Reality TV Exec Who Launched ‘Survivor’ Sues CBS for Wrongful Termination, Discrimination

CBS says Ghen Maynard’s suit is “completely without merit, and we will defend against it vigorously”

Ghen Maynard CBS

Ghen Maynard, former CBS TV Studios senior executive vice president of alternative programming, filed a wrongful termination and discrimination lawsuit against the company in Los Angeles Superior Court on Monday, saying he was fired on Oct. 2 because of his race and age.

Maynard, who is of Japanese origin, is known for launching hit series including “Survivor,” the U.S. version of “Big Brother,” “The Amazing Race” and “America’s Next Top Model.” He most recently worked on CBS TV Studios’ “BH90210” and “Kids Say the Darndest Things.”

According to Maynard’s lawsuit, which was obtained by TheWrap, “a simple review of CBS Studios’ executive leadership roster” shows that he is “the only minority leader in senior leadership.” The reality exec also says CBS has “mistreated” him for some time, “particularly since the departure of [ousted CBS chairman and CEO Leslie Moonves], who supported Mr. Maynard.”

Additionally, the exec accuses CBS of conducting a “biased, sham investigation into a false and ludicrous allegation that he mistreated a female coworker on the writing team when he asked a quiet male employee on the same team for his opinions during a meeting as opposed to asking for the opinions of the complaining female coworker, who had already spoken extensively, allegedly did not say hello to the same female coworker during an elevator ride ‘in the same way’ that he said hello to male coworkers, and asked a question relevant to the funding of writer positions on the team.”

“Mr. Maynard’s contract was not renewed due to the elimination of the studio’s alternative programming department,” CBS Television Studios said in a statement Monday. “The claims in this suit are completely without merit, and we will defend against it vigorously.”

An individual with knowledge tells TheWrap that Maynard was not terminated, but his contract was not renewed. The insider says the role of CBS TV Studios’ alternative programming department is “going away,” and its one remaining show, “Kids Say The Darndest Things,” will be transitioned to the current programming department. If alternative producers bring in new projects, the individual says the development teams will shepherd those projects.

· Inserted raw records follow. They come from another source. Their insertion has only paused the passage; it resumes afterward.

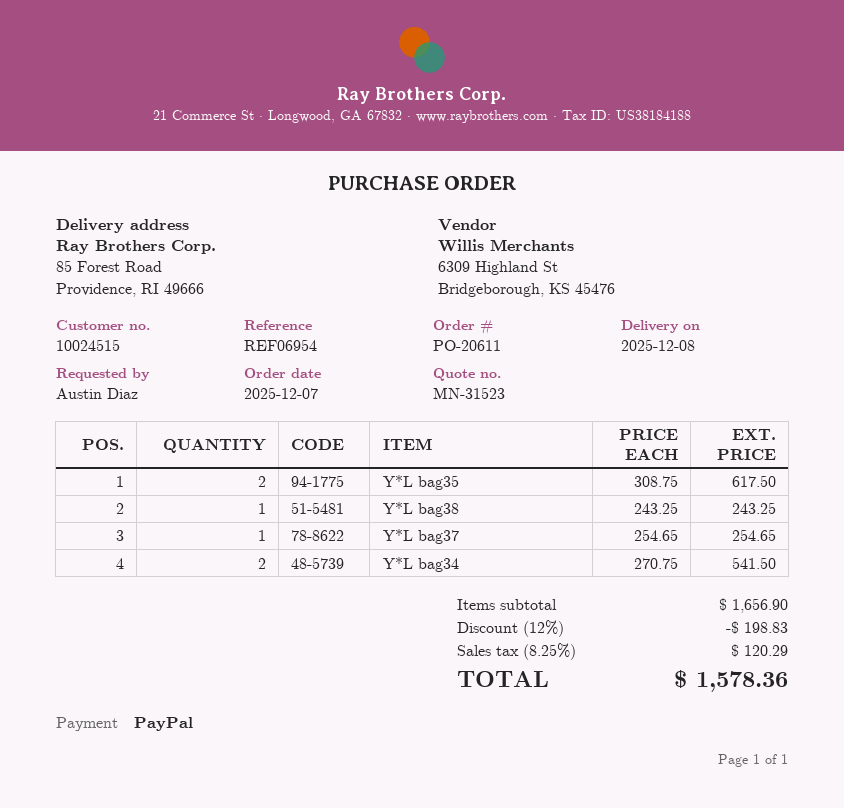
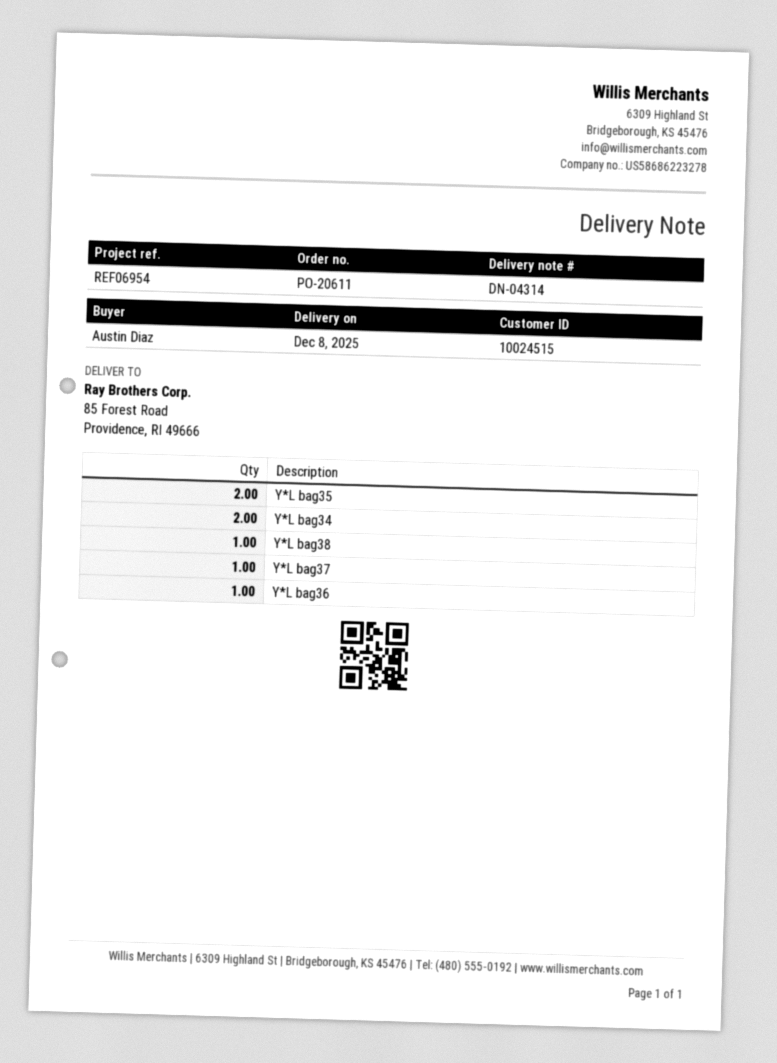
Y*L bag36: none -> 1

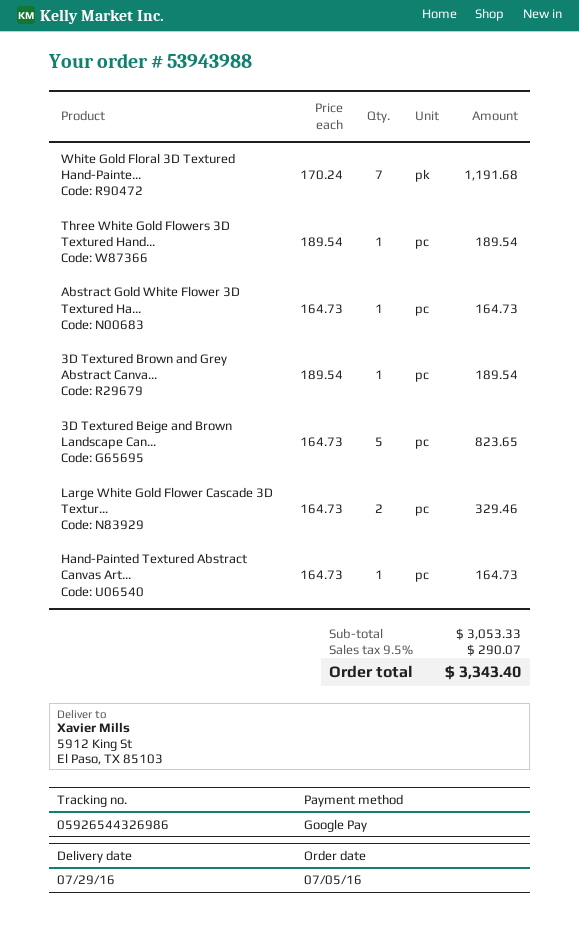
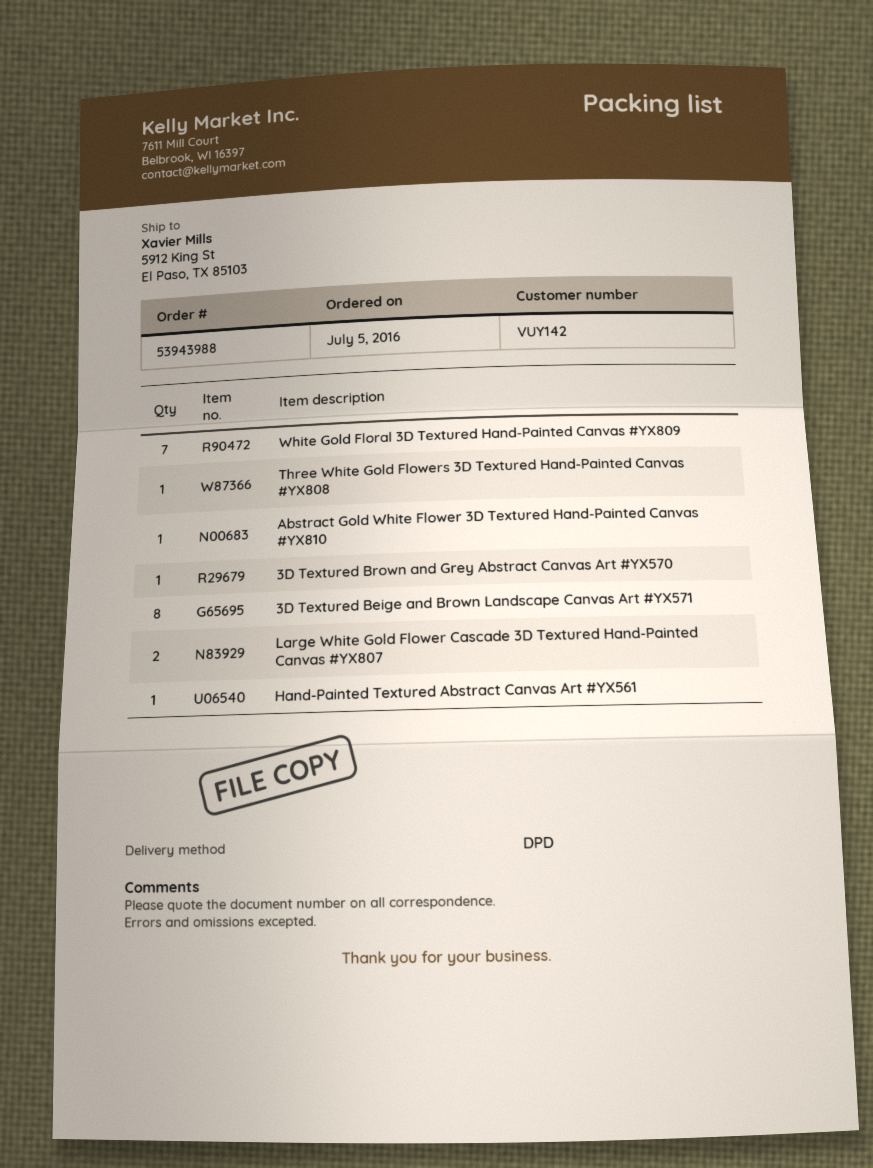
3D Textured Beige and Brown Landscape Can...: 5 -> 8

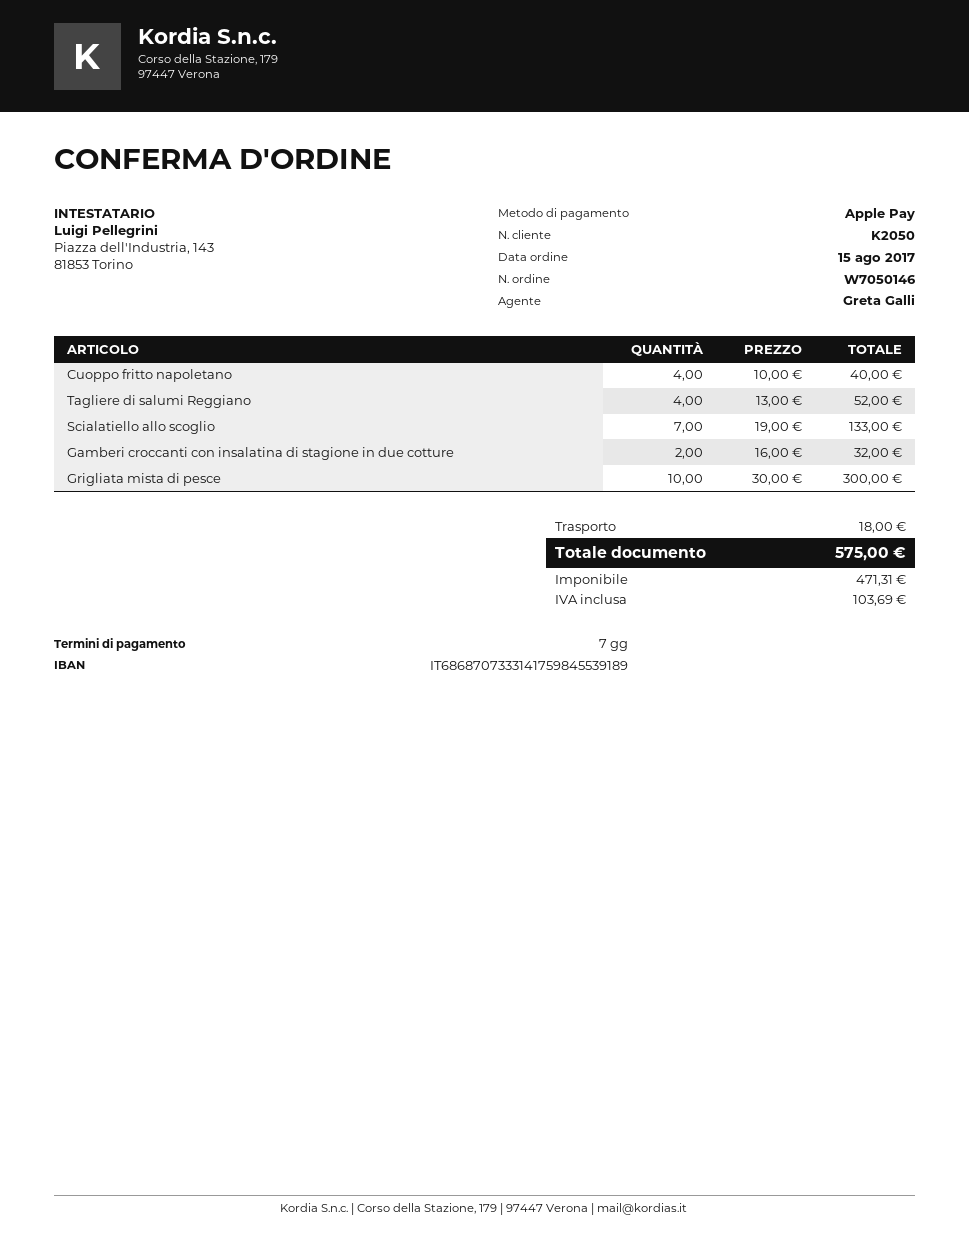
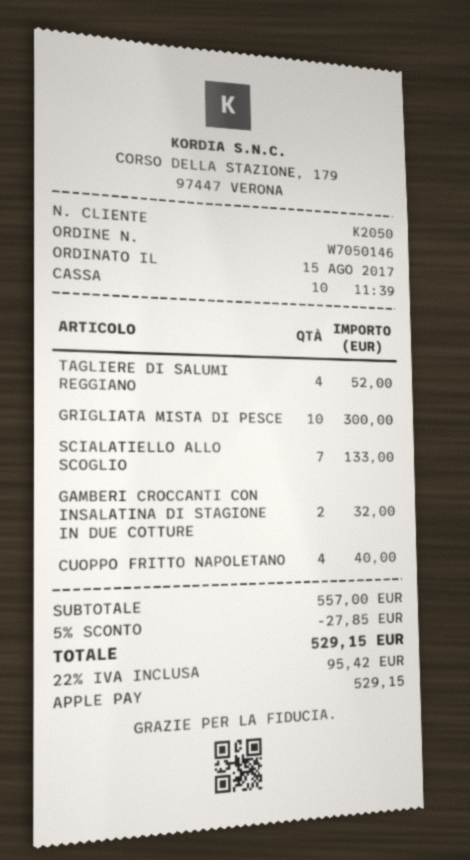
discount: none -> 5% = 27.85
shipping: 18.00 -> none
tax: 103.69 -> 95.42
total: 575.00 -> 529.15

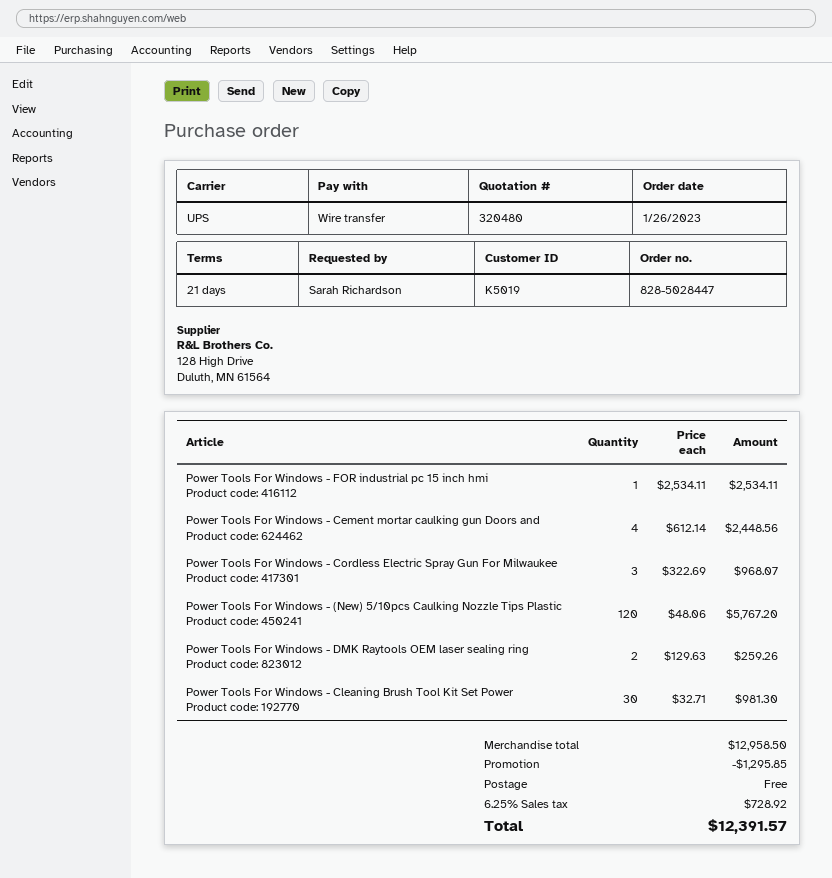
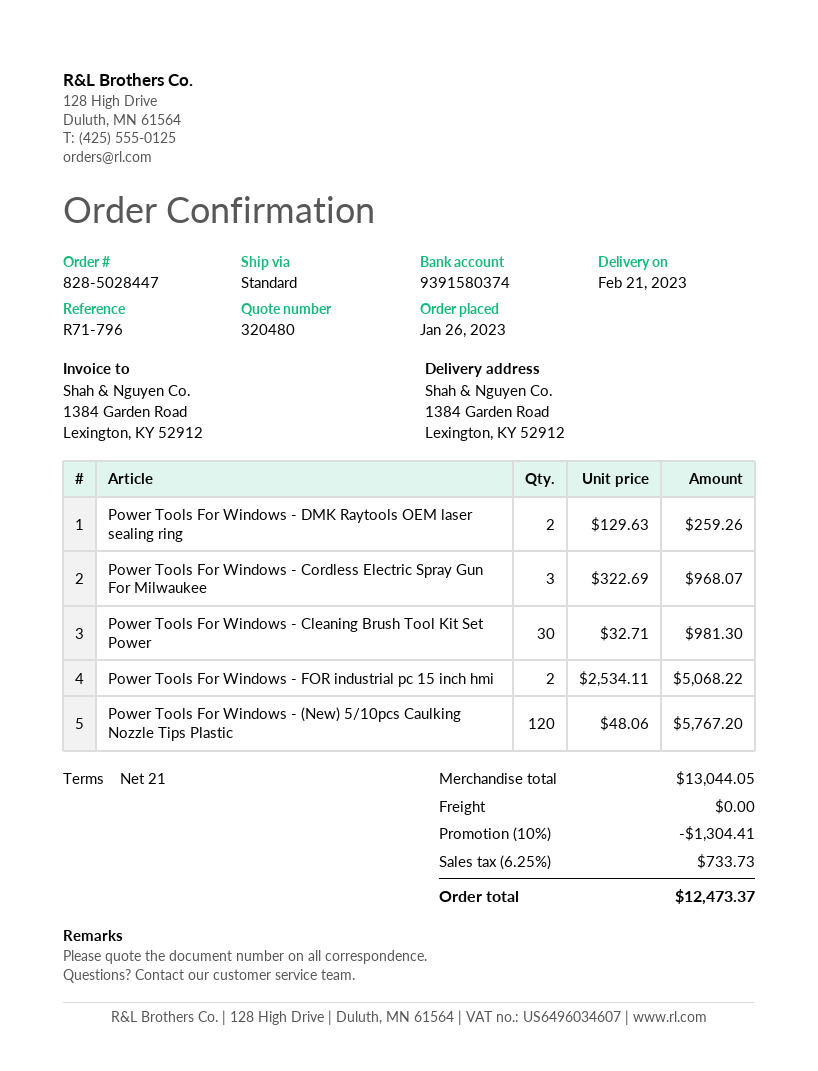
shipping method: UPS -> standard
Power Tools For Windows - FOR industrial pc 15 inch hmi: 1 x 2534.11 = 2534.11 -> 2 x 2534.11 = 5068.22
Power Tools For Windows - Cement mortar caulking gun Doors and: 4 x 612.14 = 2448.56 -> none
subtotal: 12958.50 -> 13044.05
discount: 1295.85 -> 1304.41
tax: 6.25% = 728.92 -> 6.25% = 733.73
total: 12391.57 -> 12473.37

In 2016, the now-ousted Moonves invited Maynard to return to CBS to lead the newly launched unscripted department at CBS TV Studios, where he has been in charge of overseeing the development of unscripted content for broadcast and cable networks, streaming services and digital platforms.

Maynard began his career at CBS in 1997 in the drama development department, where he was promoted to vice president before moving into alternative development. He led the network’s reality programming from 2000-2004, then left CBS for NBC, where he was executive vice president of primetime development from 2004-2006.

The exec returned to CBS from 2006-2008, this time as executive vice president of alternative programming and entertainment content for new media for the CBS Paramount Network Television Group.

Before his most recent return to CBS, Maynard was an independent producer, selling and producing pilots and series, and/or consulted on projects at several networks and production companies, including AMC, CBS, The CW and TNT.